* What you have to do:
All lines holding the string "serif" should be copied from the data below.

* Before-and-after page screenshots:

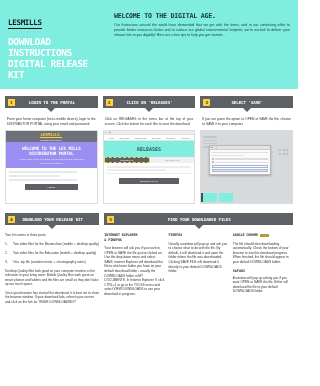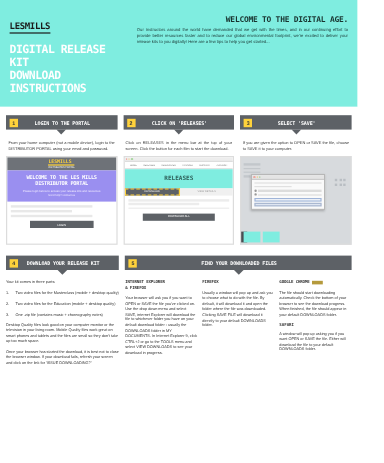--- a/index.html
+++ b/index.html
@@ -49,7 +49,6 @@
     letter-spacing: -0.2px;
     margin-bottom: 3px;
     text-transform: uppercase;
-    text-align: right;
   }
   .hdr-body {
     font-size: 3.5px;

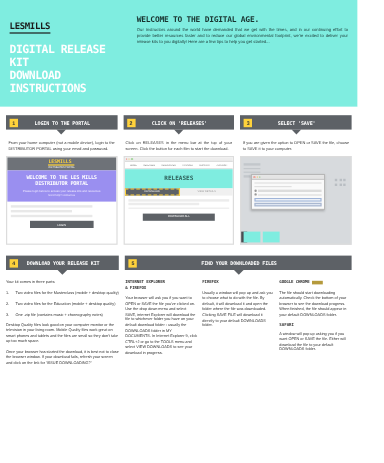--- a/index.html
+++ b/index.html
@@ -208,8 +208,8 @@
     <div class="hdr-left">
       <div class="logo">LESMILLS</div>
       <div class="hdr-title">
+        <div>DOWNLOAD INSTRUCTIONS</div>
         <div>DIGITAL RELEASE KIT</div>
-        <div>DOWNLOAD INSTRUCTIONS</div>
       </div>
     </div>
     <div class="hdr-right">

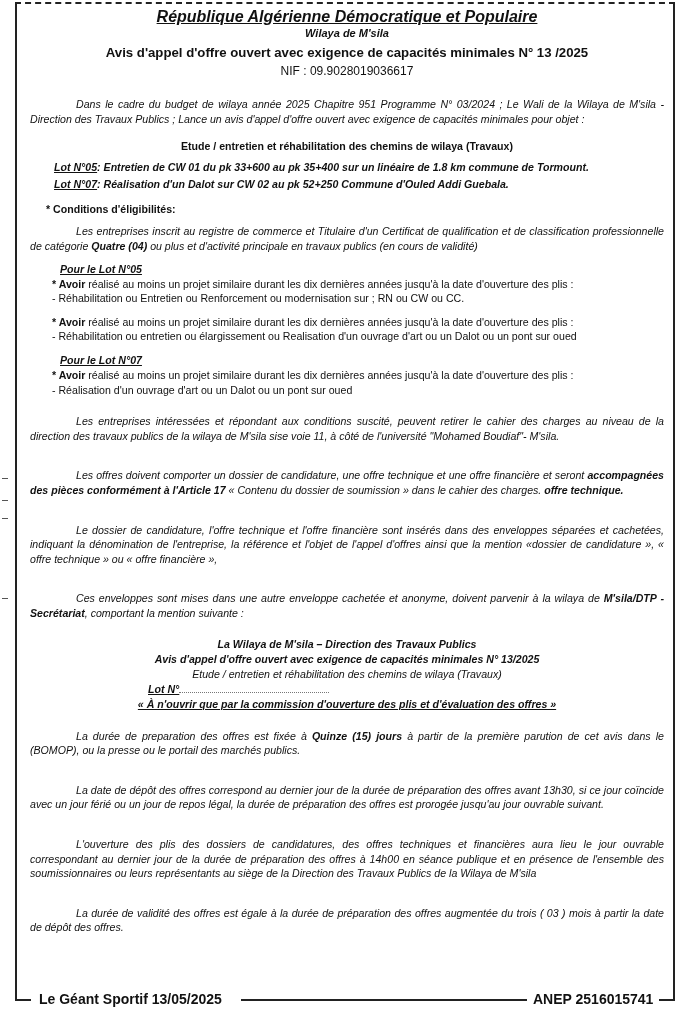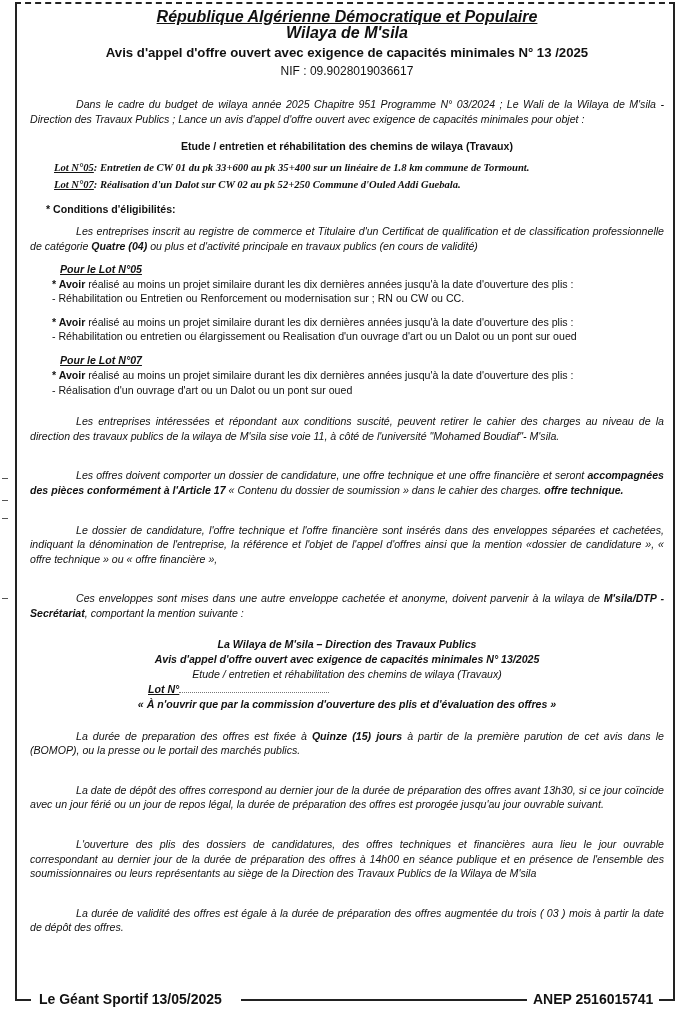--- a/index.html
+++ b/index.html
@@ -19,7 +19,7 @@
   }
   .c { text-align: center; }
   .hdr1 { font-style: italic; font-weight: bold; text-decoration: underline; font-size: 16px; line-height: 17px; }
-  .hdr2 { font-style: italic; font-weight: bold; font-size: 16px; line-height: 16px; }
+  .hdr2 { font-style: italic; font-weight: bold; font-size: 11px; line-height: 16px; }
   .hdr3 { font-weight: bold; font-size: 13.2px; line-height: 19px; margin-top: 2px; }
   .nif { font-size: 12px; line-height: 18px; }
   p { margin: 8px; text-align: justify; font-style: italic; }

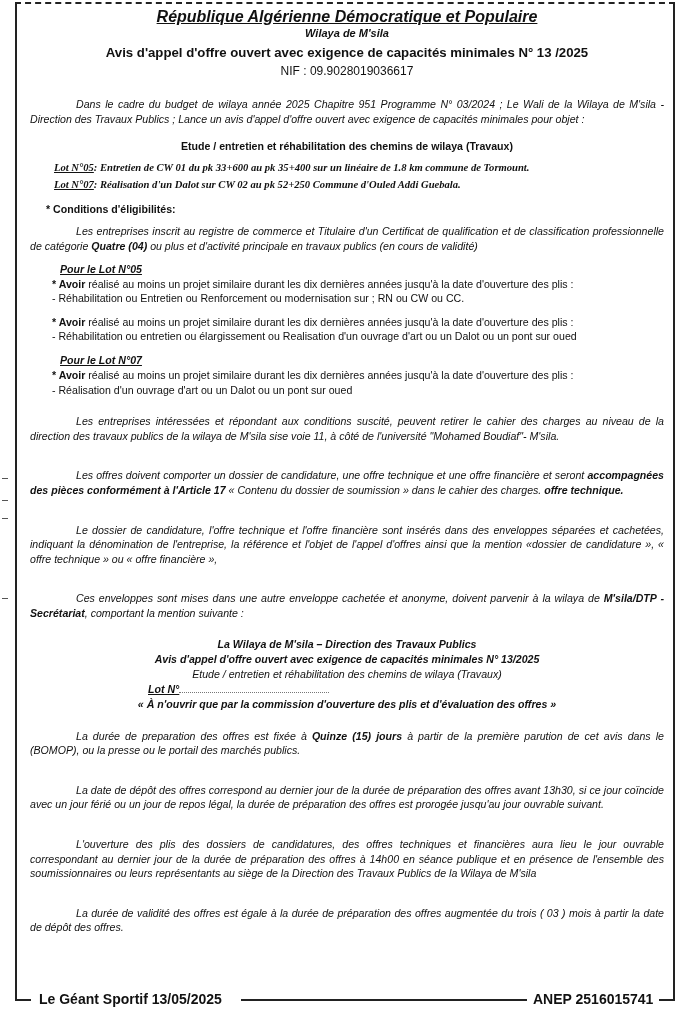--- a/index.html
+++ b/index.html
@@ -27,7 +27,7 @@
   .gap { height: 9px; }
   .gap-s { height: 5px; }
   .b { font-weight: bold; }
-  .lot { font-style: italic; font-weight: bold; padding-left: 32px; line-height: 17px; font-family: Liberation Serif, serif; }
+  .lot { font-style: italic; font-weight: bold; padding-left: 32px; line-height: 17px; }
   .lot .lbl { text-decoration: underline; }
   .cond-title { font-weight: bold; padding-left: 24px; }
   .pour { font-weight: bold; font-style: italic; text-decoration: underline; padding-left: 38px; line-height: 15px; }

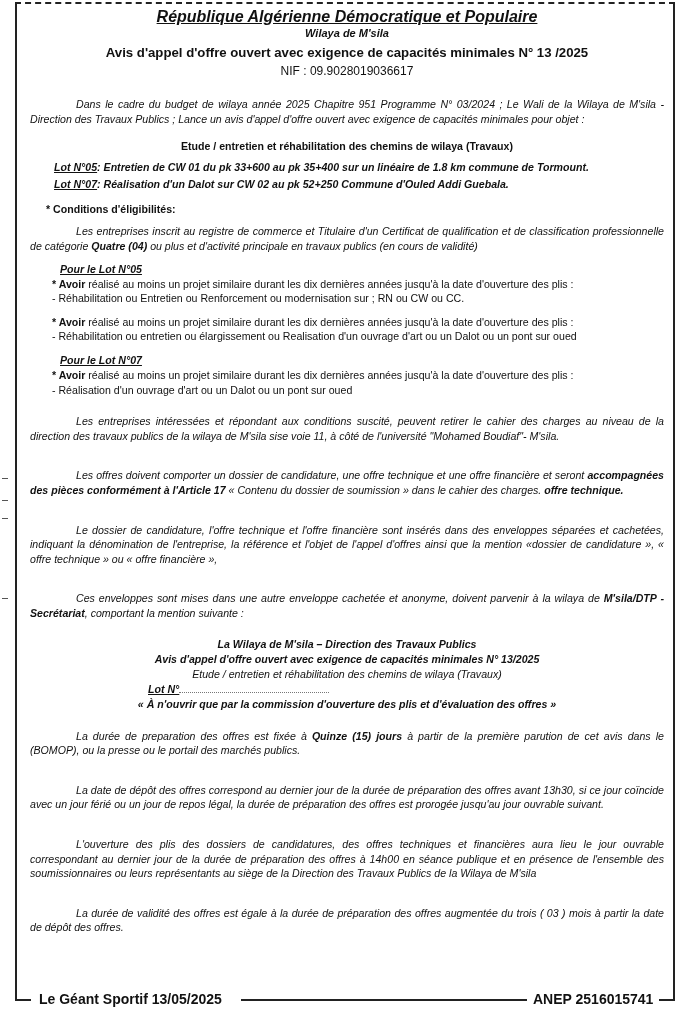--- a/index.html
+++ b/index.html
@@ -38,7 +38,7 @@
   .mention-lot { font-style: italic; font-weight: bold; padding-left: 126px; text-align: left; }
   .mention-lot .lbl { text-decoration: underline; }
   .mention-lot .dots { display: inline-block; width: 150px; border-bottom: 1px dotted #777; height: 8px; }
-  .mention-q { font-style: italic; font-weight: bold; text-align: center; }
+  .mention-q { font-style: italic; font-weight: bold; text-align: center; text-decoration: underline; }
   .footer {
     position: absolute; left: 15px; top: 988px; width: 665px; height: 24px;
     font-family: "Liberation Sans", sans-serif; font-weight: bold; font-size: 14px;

---

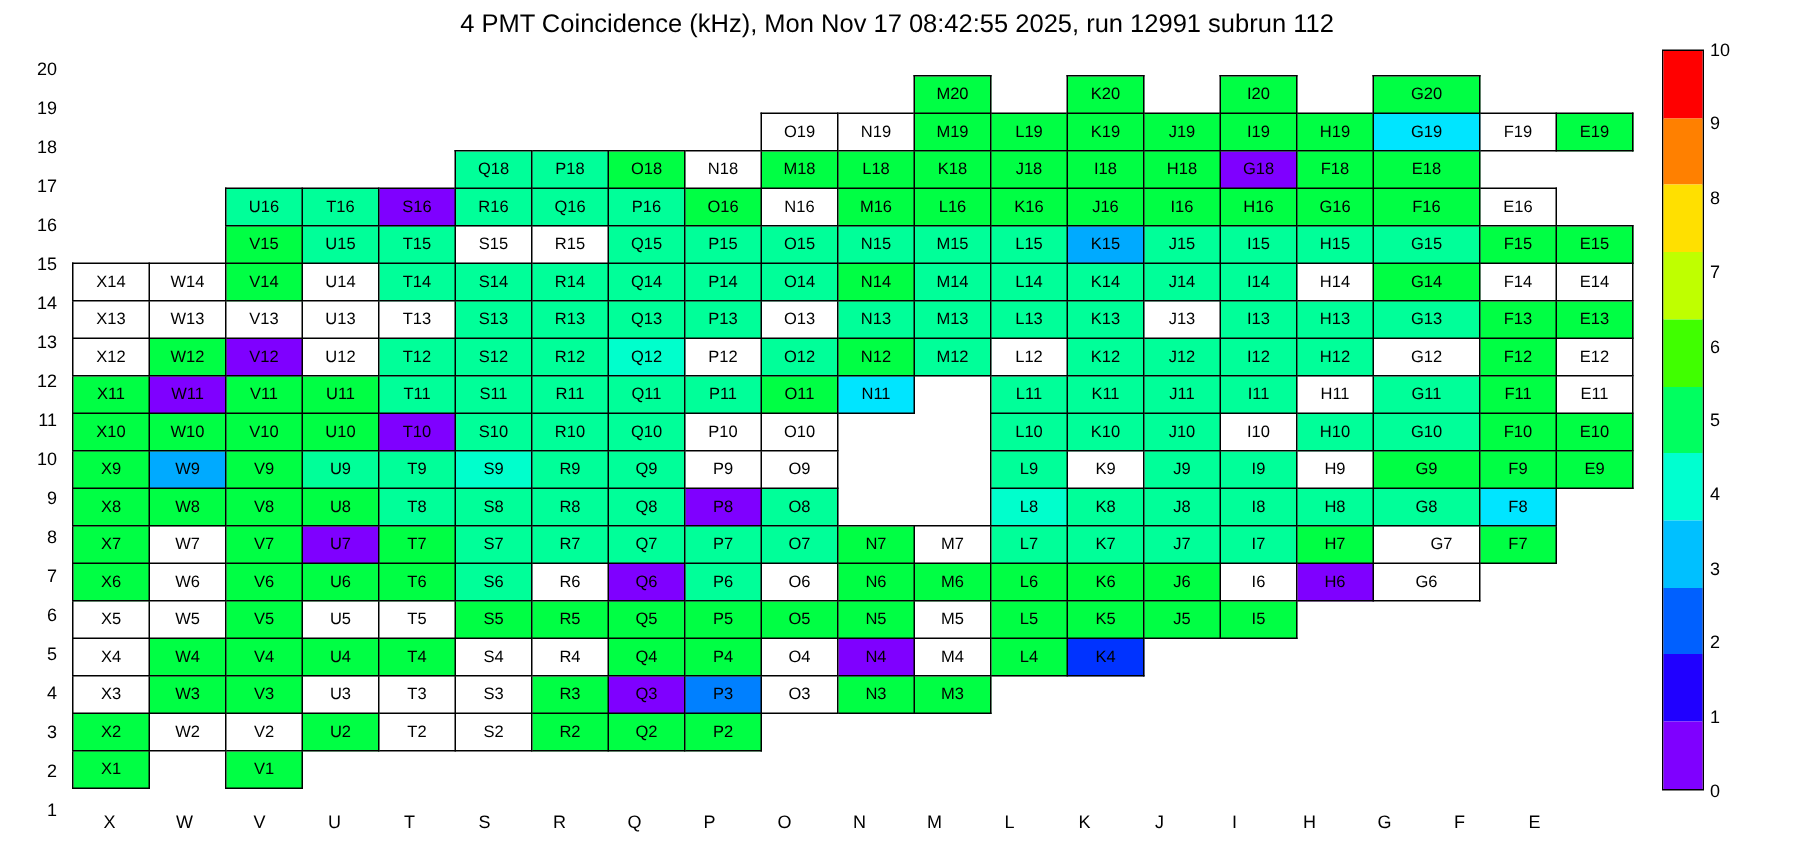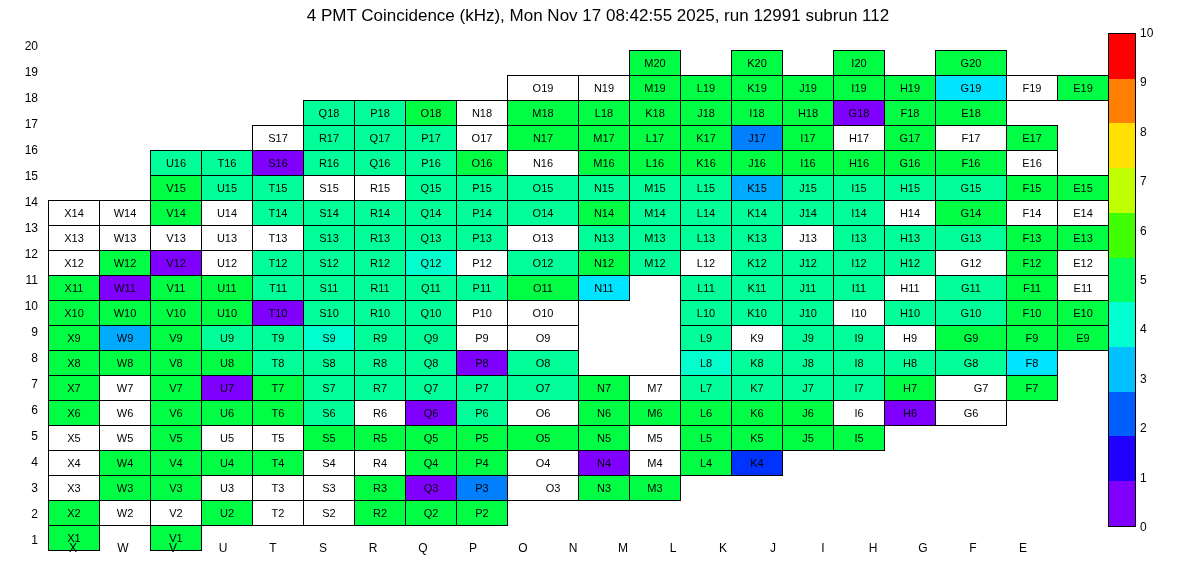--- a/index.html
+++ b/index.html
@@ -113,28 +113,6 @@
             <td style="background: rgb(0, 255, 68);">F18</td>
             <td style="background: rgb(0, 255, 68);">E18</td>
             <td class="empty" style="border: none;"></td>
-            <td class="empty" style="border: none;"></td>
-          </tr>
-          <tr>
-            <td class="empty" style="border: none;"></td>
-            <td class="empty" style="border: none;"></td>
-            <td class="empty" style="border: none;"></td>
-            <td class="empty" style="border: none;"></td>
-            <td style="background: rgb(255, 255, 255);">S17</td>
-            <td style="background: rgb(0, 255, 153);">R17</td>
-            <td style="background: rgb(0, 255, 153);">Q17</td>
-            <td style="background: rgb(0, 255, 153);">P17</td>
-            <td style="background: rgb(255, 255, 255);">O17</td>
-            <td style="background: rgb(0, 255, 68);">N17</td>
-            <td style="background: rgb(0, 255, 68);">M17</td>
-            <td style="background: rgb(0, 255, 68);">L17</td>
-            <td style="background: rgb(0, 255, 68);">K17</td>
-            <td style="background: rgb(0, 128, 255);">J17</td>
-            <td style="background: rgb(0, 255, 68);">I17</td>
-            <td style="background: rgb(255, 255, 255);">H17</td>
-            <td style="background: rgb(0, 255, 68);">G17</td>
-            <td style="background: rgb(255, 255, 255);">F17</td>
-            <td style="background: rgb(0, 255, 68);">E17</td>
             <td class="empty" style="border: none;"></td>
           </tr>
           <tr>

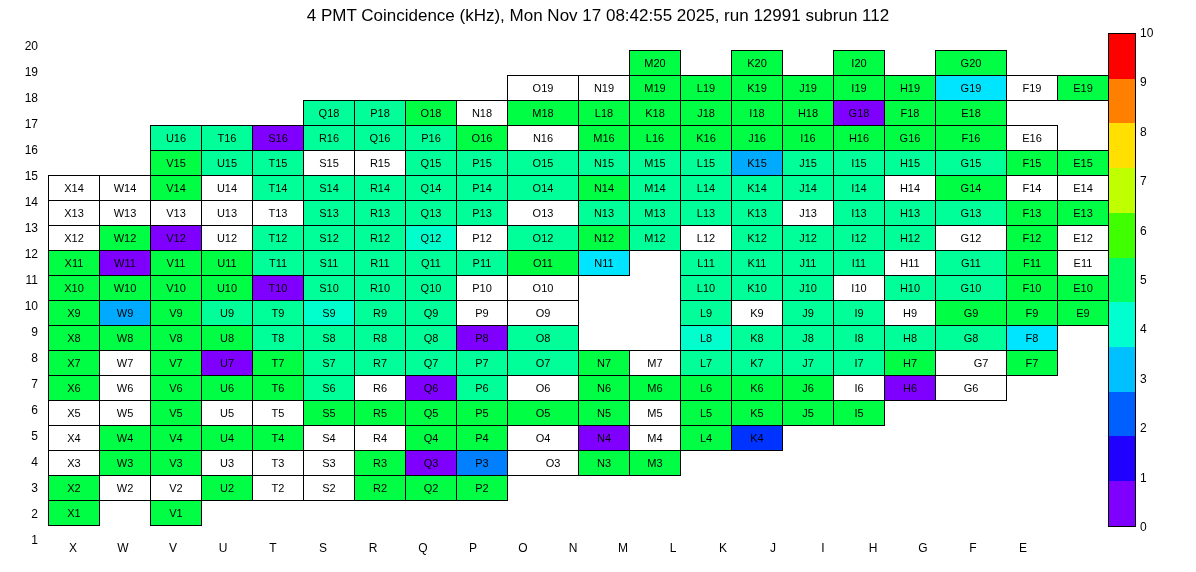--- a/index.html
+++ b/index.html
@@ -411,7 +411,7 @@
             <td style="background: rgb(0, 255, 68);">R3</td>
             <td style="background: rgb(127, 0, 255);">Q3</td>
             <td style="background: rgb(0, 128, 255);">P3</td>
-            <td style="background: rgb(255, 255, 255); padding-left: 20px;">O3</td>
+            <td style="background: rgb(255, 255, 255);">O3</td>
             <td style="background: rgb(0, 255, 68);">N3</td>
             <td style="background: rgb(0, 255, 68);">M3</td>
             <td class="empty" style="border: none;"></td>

* Answer below:
-  .lot { font-style: italic; font-weight: bold; padding-left: 32px; line-height: 17px; font-family: Liberation Serif, serif; }
     font-family: "Liberation Sans", sans-serif; font-weight: bold; font-size: 14px;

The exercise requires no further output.